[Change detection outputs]
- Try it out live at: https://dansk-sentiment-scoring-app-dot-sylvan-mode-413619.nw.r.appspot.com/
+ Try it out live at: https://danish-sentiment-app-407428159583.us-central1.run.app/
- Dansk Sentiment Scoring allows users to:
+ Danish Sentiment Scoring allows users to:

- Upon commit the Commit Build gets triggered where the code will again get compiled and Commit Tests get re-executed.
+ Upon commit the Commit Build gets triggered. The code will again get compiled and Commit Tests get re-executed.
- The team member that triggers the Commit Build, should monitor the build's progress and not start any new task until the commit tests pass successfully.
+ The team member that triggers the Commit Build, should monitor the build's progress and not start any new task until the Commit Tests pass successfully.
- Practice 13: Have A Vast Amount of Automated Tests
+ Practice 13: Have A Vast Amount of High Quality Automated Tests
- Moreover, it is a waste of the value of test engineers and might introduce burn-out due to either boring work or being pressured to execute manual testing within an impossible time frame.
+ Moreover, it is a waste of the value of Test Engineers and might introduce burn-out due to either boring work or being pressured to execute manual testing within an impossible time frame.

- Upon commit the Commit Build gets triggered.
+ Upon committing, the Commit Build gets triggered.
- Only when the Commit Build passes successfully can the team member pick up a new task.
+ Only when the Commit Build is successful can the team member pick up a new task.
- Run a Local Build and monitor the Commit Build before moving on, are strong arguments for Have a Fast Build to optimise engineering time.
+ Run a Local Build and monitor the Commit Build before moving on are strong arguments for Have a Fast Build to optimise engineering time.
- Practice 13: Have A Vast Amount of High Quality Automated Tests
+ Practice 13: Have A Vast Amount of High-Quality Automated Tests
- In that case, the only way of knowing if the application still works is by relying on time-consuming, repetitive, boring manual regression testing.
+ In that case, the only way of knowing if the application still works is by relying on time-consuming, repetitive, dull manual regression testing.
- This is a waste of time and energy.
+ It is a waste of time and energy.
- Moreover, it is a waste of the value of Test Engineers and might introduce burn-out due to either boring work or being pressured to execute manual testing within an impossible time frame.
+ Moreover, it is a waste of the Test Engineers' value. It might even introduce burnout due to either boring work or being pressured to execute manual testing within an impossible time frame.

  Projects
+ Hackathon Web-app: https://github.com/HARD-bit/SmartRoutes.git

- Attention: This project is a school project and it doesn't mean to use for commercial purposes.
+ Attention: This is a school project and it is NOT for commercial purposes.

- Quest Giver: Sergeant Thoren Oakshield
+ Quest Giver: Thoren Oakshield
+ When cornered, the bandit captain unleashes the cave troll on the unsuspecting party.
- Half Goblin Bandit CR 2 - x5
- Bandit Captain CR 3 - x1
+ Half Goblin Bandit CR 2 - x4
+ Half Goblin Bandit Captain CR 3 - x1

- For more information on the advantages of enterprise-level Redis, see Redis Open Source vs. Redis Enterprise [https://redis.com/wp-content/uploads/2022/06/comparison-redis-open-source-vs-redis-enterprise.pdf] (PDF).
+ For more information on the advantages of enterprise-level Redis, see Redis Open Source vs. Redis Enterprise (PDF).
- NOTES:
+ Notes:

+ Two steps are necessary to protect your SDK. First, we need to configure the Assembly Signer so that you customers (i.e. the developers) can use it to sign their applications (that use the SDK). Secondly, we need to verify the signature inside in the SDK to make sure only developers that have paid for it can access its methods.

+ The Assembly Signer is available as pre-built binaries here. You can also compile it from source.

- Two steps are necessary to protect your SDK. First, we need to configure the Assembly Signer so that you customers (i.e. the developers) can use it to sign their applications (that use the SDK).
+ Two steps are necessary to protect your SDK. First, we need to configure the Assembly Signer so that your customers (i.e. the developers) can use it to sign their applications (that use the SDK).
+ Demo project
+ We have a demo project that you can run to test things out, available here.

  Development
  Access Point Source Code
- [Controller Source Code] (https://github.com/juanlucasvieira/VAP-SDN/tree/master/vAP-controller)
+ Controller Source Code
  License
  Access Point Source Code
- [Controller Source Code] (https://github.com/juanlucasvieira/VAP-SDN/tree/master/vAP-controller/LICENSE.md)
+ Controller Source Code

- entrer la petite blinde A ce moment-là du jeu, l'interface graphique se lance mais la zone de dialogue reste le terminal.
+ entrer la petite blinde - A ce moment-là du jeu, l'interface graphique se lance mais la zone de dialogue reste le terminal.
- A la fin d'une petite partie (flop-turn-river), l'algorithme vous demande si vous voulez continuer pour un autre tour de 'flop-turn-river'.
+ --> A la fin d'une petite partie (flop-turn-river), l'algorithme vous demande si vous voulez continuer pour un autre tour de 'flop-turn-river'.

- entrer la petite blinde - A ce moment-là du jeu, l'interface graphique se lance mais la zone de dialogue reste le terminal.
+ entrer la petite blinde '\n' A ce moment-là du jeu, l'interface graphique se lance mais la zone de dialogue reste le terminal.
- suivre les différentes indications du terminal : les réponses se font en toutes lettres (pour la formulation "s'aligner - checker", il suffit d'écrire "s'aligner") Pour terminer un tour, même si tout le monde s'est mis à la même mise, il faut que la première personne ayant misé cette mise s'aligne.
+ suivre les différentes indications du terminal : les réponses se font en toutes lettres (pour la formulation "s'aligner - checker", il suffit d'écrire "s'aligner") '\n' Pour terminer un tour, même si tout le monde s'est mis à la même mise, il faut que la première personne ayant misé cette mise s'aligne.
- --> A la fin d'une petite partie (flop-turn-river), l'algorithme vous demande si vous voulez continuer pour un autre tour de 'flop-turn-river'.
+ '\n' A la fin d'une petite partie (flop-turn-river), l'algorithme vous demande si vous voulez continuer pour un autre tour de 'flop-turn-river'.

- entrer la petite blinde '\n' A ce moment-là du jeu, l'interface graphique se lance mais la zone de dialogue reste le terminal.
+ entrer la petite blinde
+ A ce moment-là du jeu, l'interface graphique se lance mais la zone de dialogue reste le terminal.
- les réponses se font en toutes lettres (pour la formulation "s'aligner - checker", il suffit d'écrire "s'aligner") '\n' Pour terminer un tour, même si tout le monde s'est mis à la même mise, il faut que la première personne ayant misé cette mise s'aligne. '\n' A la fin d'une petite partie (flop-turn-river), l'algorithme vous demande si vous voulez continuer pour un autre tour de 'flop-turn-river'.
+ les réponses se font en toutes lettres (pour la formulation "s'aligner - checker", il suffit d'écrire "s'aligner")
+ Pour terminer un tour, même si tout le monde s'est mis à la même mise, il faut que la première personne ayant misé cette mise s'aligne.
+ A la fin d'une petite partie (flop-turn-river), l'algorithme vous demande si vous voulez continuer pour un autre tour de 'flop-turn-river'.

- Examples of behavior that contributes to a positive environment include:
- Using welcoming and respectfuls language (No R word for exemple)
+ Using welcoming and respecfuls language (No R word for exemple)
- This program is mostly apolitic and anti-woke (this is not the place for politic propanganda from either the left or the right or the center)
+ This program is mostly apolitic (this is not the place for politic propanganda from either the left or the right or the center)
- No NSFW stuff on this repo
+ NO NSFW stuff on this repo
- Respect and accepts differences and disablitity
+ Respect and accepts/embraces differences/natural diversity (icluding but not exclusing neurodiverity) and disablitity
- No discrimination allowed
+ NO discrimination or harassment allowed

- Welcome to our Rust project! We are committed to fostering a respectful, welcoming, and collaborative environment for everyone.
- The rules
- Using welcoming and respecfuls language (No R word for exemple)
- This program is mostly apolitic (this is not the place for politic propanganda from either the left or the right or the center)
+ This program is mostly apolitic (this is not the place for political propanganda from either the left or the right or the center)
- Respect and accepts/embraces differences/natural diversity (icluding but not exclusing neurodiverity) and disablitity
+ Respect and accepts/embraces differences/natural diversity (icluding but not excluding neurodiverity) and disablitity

§ **TRY IT**:
List every line in the records above that contains the word "accepts".

§ **EXERCISE RESULT**:
- Respect and accepts differences and disablitity
+ Respect and accepts/embraces differences/natural diversity (icluding but not exclusing neurodiverity) and disablitity
- Respect and accepts/embraces differences/natural diversity (icluding but not exclusing neurodiverity) and disablitity
+ Respect and accepts/embraces differences/natural diversity (icluding but not excluding neurodiverity) and disablitity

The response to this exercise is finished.